I think you touched on a slippery slope part of the issue when you point out the problem where religiously affiliated hospitals are all that exist.  I happen to live in one of those areas.  The closest non-religious hospital is three hours away.  This could lead to many potential problems for me and my family.

I think that it is important to point out that the views of the Catholic hospitals in my area should in no way be forced into my health care.  Decisions on my health care should not be limited to the view of one specific religion.  That would be violating my "freedom of religion" rights.  If religions are going to be operating business such as hospitals that are accepting of all patients, then they must offer all possible medical services.  Any other solution would potentially place the views of the Church above the views of the patient.

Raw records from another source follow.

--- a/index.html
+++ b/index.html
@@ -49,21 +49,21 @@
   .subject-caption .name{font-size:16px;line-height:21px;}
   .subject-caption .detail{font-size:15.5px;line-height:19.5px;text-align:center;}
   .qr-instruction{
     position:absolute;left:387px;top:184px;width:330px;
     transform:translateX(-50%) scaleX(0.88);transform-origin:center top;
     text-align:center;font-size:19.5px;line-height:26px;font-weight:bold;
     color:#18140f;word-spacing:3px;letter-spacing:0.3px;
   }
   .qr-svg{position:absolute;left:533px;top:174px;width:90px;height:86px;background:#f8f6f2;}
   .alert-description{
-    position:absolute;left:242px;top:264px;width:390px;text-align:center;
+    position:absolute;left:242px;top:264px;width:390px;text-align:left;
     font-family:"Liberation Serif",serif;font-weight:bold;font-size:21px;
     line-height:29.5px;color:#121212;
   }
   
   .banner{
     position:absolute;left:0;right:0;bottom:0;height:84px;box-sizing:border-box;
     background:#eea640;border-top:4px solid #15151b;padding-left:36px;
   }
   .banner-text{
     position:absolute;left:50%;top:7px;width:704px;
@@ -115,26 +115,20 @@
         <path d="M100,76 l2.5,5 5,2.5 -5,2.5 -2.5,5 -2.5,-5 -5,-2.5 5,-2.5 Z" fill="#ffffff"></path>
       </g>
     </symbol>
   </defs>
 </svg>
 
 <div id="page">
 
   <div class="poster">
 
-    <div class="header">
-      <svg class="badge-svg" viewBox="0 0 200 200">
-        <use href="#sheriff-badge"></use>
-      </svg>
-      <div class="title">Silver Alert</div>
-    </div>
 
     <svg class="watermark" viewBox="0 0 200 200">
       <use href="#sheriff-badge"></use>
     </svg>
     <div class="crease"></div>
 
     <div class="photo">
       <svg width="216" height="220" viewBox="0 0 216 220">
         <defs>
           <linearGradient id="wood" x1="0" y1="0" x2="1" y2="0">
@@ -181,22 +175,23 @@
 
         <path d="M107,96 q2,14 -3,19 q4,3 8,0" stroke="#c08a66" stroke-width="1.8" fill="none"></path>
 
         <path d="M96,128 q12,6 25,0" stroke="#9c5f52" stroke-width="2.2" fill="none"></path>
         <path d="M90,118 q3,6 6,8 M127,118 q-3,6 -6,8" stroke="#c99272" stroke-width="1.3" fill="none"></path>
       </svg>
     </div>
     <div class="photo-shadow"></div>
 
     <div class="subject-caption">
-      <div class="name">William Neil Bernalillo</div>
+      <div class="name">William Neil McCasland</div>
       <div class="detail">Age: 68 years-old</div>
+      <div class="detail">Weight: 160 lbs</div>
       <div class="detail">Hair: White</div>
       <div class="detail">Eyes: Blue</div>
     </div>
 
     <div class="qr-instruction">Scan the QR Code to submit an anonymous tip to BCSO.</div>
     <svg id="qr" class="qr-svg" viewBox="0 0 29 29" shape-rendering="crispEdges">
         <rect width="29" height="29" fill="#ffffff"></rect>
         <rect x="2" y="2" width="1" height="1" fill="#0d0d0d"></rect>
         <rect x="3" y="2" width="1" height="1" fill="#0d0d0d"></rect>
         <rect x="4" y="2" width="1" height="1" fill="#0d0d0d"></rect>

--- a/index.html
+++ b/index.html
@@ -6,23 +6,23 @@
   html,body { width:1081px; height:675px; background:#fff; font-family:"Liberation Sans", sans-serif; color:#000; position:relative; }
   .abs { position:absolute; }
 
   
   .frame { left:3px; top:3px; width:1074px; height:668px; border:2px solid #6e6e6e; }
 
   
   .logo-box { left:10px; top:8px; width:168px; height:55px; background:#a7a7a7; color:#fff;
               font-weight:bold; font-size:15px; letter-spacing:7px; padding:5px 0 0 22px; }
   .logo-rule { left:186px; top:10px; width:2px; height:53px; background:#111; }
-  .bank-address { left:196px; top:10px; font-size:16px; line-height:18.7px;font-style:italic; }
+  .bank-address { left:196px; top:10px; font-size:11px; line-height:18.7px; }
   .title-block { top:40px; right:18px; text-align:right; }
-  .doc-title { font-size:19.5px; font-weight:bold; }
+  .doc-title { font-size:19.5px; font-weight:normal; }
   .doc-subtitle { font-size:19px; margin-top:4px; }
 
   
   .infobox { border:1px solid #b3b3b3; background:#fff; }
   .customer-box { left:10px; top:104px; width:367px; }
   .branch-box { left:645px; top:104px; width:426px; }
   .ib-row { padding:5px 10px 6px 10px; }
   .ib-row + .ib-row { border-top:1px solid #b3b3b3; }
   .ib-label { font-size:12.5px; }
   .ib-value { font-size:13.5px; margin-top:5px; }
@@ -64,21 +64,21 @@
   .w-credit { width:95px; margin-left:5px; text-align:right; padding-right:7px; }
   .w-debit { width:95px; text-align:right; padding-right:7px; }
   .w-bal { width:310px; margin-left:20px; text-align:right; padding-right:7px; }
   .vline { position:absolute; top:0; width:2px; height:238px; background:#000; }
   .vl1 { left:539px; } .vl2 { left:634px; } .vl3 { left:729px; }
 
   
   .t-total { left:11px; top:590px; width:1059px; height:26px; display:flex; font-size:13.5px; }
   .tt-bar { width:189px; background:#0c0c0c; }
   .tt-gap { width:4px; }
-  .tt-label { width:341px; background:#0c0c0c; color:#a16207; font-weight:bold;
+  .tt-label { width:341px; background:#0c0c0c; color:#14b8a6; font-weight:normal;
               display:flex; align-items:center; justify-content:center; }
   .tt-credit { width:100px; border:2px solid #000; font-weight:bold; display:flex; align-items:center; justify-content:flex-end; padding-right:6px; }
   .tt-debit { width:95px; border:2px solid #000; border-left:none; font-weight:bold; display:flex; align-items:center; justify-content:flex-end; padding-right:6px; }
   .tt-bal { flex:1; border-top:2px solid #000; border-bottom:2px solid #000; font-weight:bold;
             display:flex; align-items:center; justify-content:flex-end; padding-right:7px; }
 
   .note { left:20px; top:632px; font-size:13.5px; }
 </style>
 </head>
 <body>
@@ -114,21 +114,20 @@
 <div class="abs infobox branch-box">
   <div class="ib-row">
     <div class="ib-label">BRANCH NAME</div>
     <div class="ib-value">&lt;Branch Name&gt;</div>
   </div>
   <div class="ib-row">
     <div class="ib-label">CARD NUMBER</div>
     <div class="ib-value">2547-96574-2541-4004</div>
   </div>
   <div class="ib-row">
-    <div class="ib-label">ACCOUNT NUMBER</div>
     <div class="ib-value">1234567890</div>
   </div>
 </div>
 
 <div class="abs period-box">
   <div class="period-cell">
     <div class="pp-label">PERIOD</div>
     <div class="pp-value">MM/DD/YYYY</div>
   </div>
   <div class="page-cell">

Comment by Pat on April 3, 2012 at 3:42pm

Interesting. I do have a question, though. You stated, "If religions want to offer services to the public, but not offend their own beliefs, forsaking government funding for religion-owned businesses should be on the table." It's the idea of a religiously owned business I'm struggling with, here.

We'll stay with the example of health care, or hospitals, but I think it wold apply to book stores,  meeting halls which are rented to the public, or charitable organizations that employ, for a wage, individuals as well.

A religion decides to build and operate a hospital, and at the same time wish to be exempt from providing certain services which other medical facilities are required to do. Your solution is to say, fine, go ahead and deny that, but you're not going to get government funding. OK, so far so good. But what if the religious business says they object to certain OSHA regulations on religious grounds, or paying the janitorial staff minimum wage on religious grounds, or paying unemployment insurance or workman's compensation benefits on religious grounds? Now what?

Are they to be allowed to engage in a secular form of business, yet object to the rules and regulations of that business on a pretext of religion. Does waving a a cross, star of david, or crescent moon alleviate the necessity to comply with civil law when these religions are clearly engaging in the secular marketplace? Not all businesses who engage in "business" in the civil arena get government funding. Should private businesses who are without government funding, and are not religious in nature, be allowed the same exemptions to adhere to the rules and regulations based on a complaint that whatever the offending rule is, "I don't like it because I disagree on my own personal and moral grounds."

My personal opinion is that by allowing exemptions for those who clearly step into a regulated market place, based on religion, is a slippery slope where the exception will swallow the rule. As I see it, if you don't like the rules, don't engage in the business in the first place, or work to change the rules. Exceptions for religion, that voluntarily step into a secular market place, make no sense to me.